Revision comparison data

□ □ □

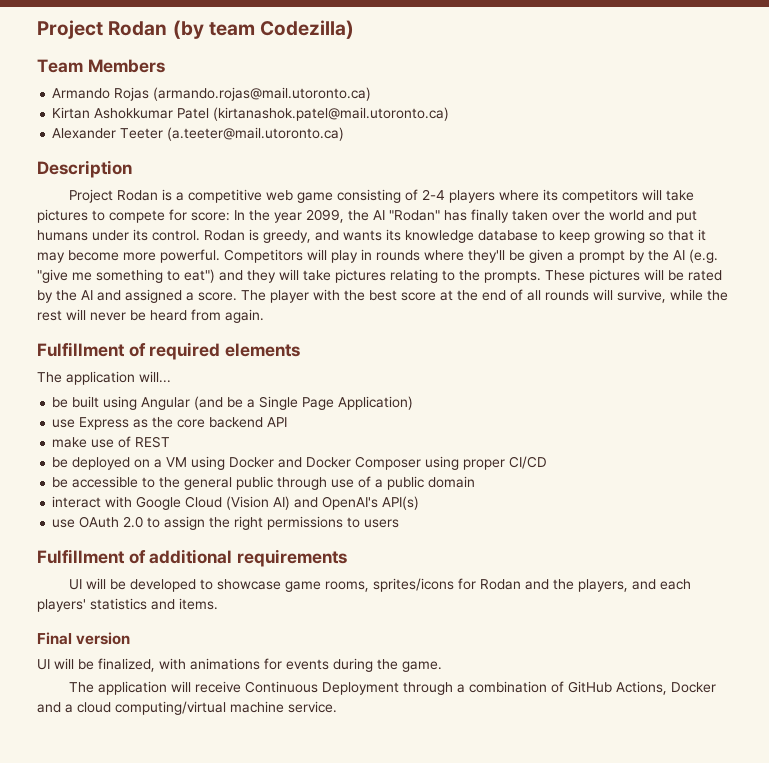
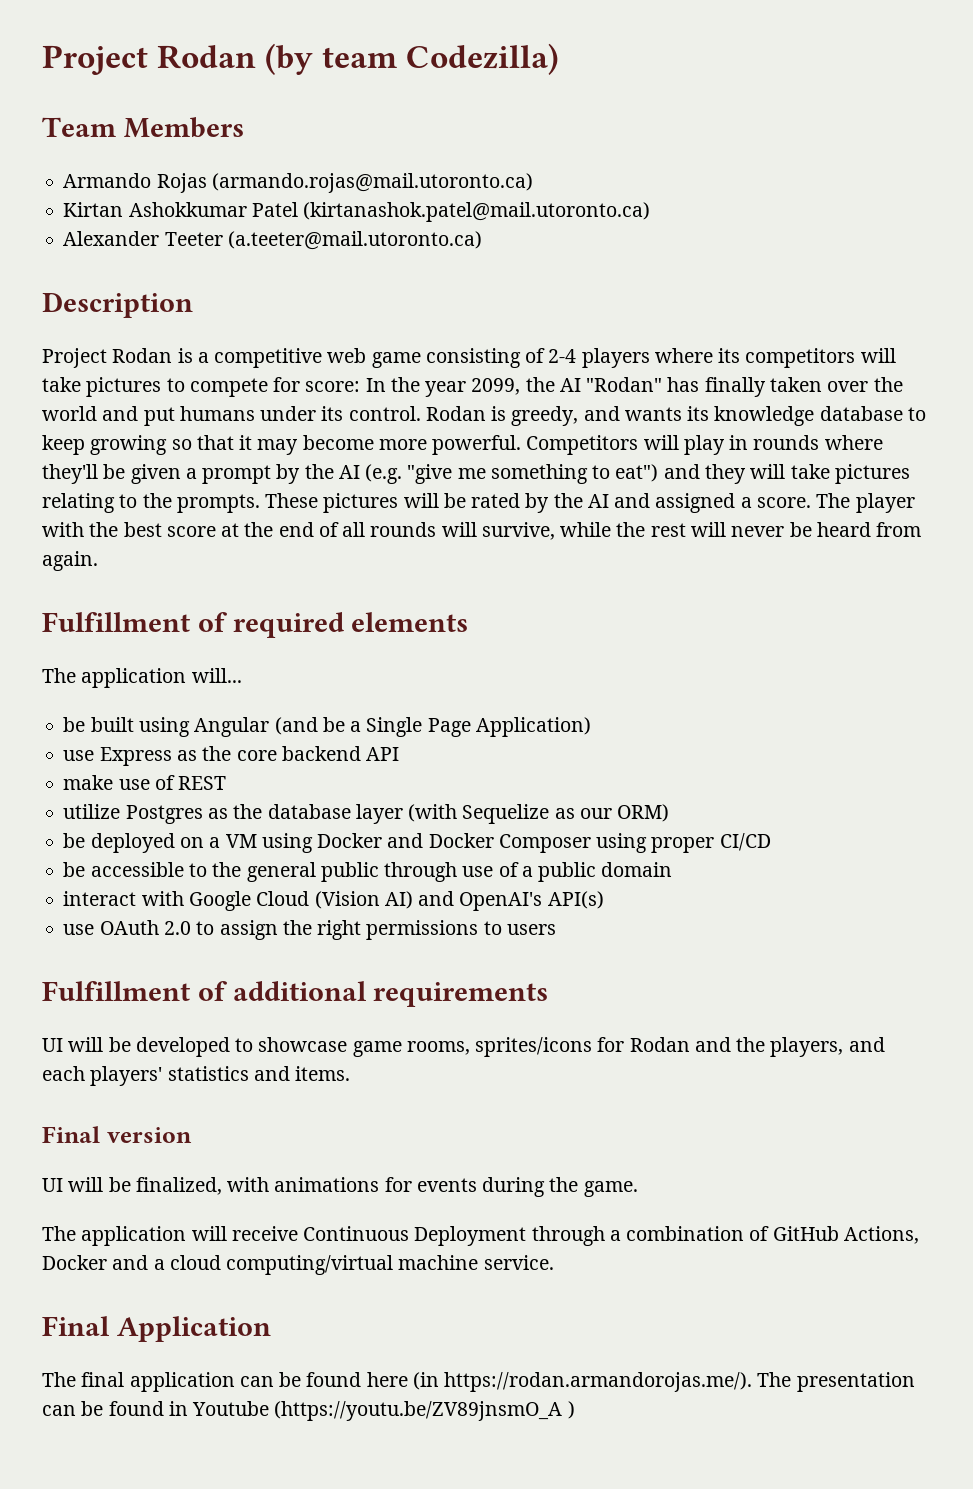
+ utilize Postgres as the database layer (with Sequelize as our ORM)
+ Final Application
+ The final application can be found here (in https://rodan.armandorojas.me/). The presentation can be found in Youtube (https://youtu.be/ZV89jnsmO_A )

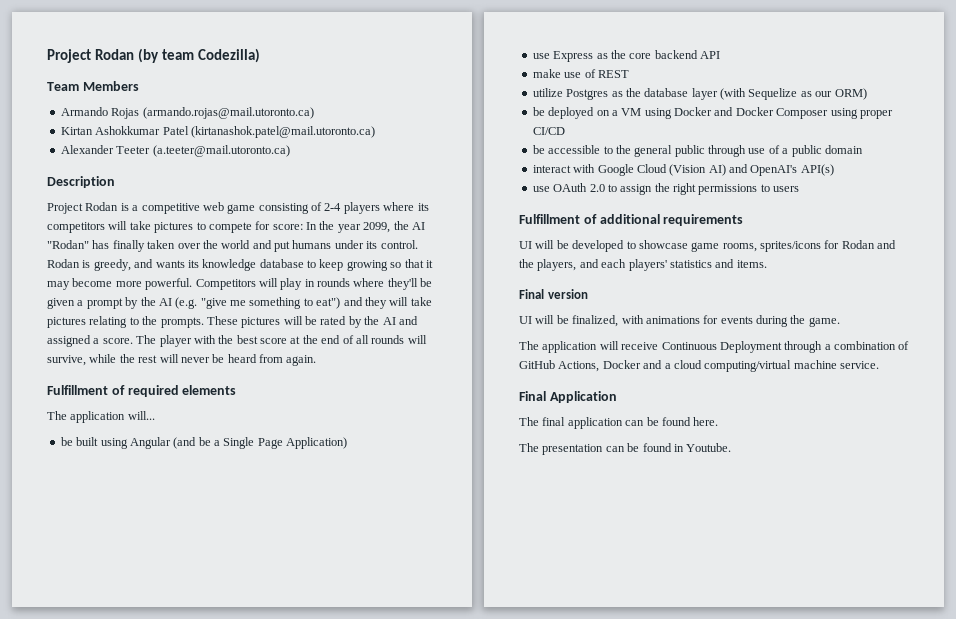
- The final application can be found here (in https://rodan.armandorojas.me/). The presentation can be found in Youtube (https://youtu.be/ZV89jnsmO_A )
+ The final application can be found here.
+ The presentation can be found in Youtube.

□ □ □

Would you repeat the entries exactly, but with no pictures?

+ utilize Postgres as the database layer (with Sequelize as our ORM)
+ Final Application
+ The final application can be found here (in https://rodan.armandorojas.me/). The presentation can be found in Youtube (https://youtu.be/ZV89jnsmO_A )

- The final application can be found here (in https://rodan.armandorojas.me/). The presentation can be found in Youtube (https://youtu.be/ZV89jnsmO_A )
+ The final application can be found here.
+ The presentation can be found in Youtube.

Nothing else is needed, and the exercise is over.